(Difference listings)
------------
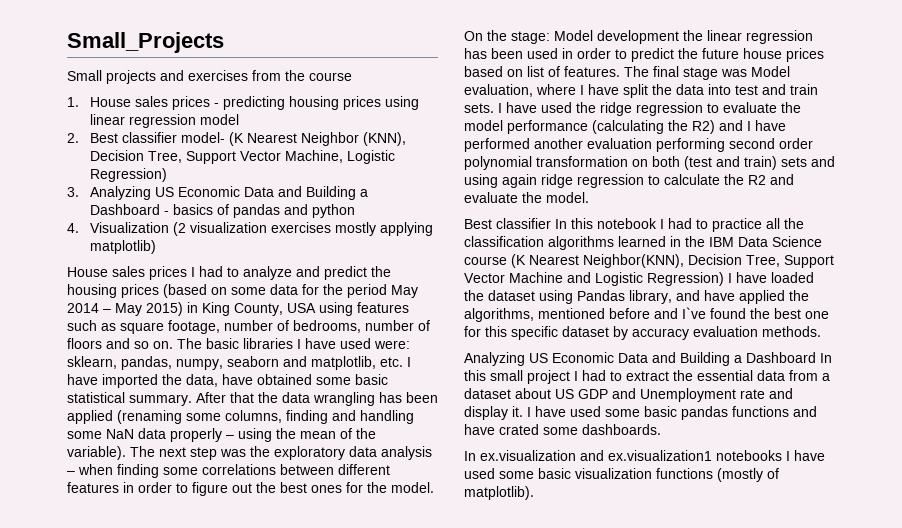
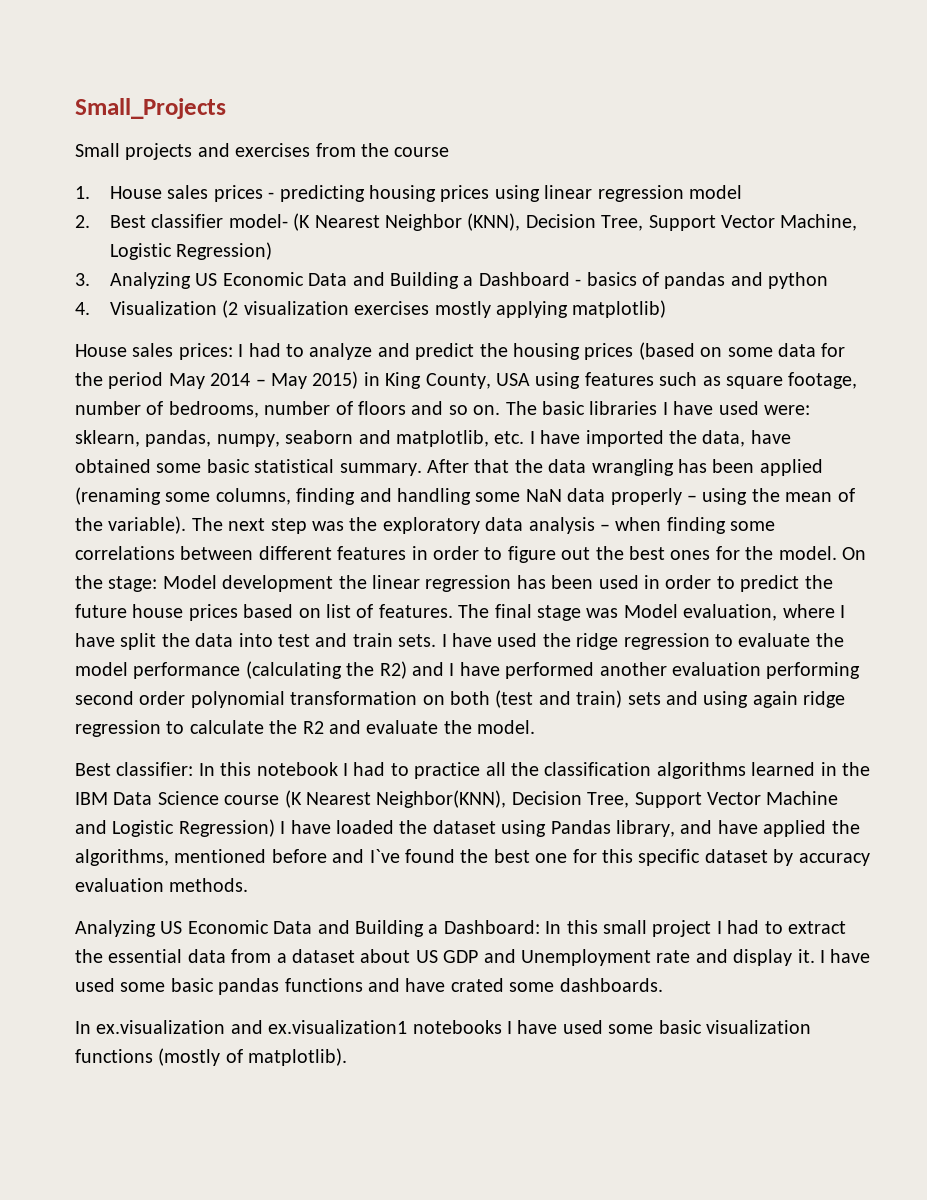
[149,266,187,280] prices -> [178,343,233,360] prices:
[496,218,551,229] classifier -> [116,762,194,776] classifier:
[746,352,816,363] Dashboard -> [443,920,540,934] Dashboard:

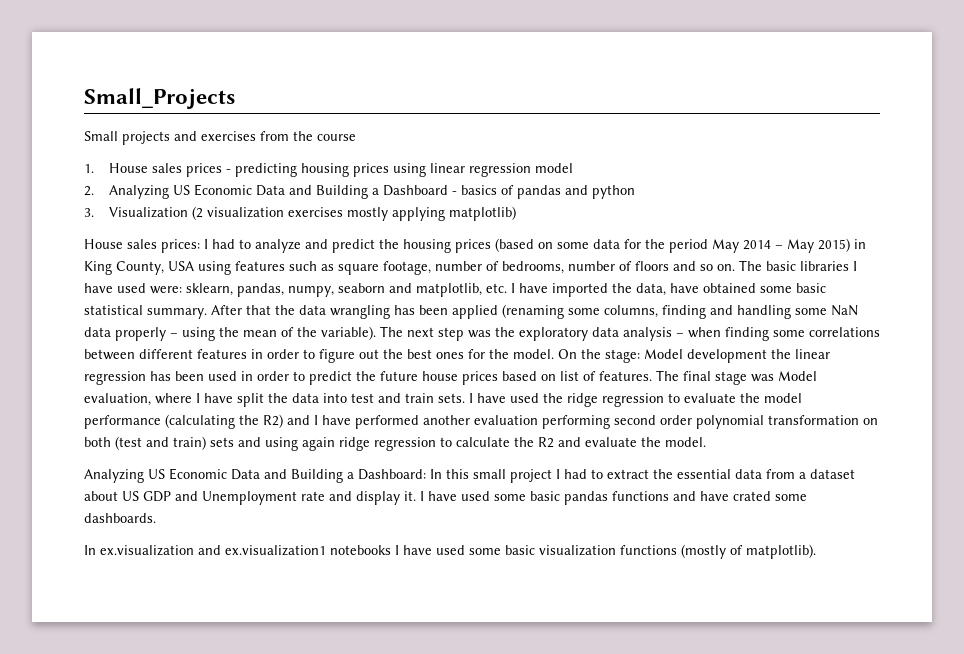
[109,213,858,231] [109,242,273,260] [75,273,90,286] Best classifier model- (K Nearest Neighbor (KNN), Decision Tree, Support Vector Machine, Logistic Regression) // 3. -> (94, 191) none
[75,302,90,315] 4. -> [84,208,94,217] 3.
[75,762,870,779] [75,790,839,808] [75,819,860,837] [75,849,870,866] [75,878,249,892] // Best classifier: In this notebook I had to practice all the classification algorithms learned in the IBM Data Science course (K Nearest Neighbor(KNN), Decision Tree, Support Vector Machine and Logistic Regression) I have loaded the dataset using Pandas library, and have applied the algorithms, mentioned before and I`ve found the best one for this specific dataset by accuracy evaluation methods. -> (706, 442) none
------------
## The task
Output only the lines from the one with "[75,302,90,315] 4. -> [84,208,94,217] 3." through the last line of the entries above; please keep them exact.

## Expected answer
[75,302,90,315] 4. -> [84,208,94,217] 3.
[75,762,870,779] [75,790,839,808] [75,819,860,837] [75,849,870,866] [75,878,249,892] // Best classifier: In this notebook I had to practice all the classification algorithms learned in the IBM Data Science course (K Nearest Neighbor(KNN), Decision Tree, Support Vector Machine and Logistic Regression) I have loaded the dataset using Pandas library, and have applied the algorithms, mentioned before and I`ve found the best one for this specific dataset by accuracy evaluation methods. -> (706, 442) none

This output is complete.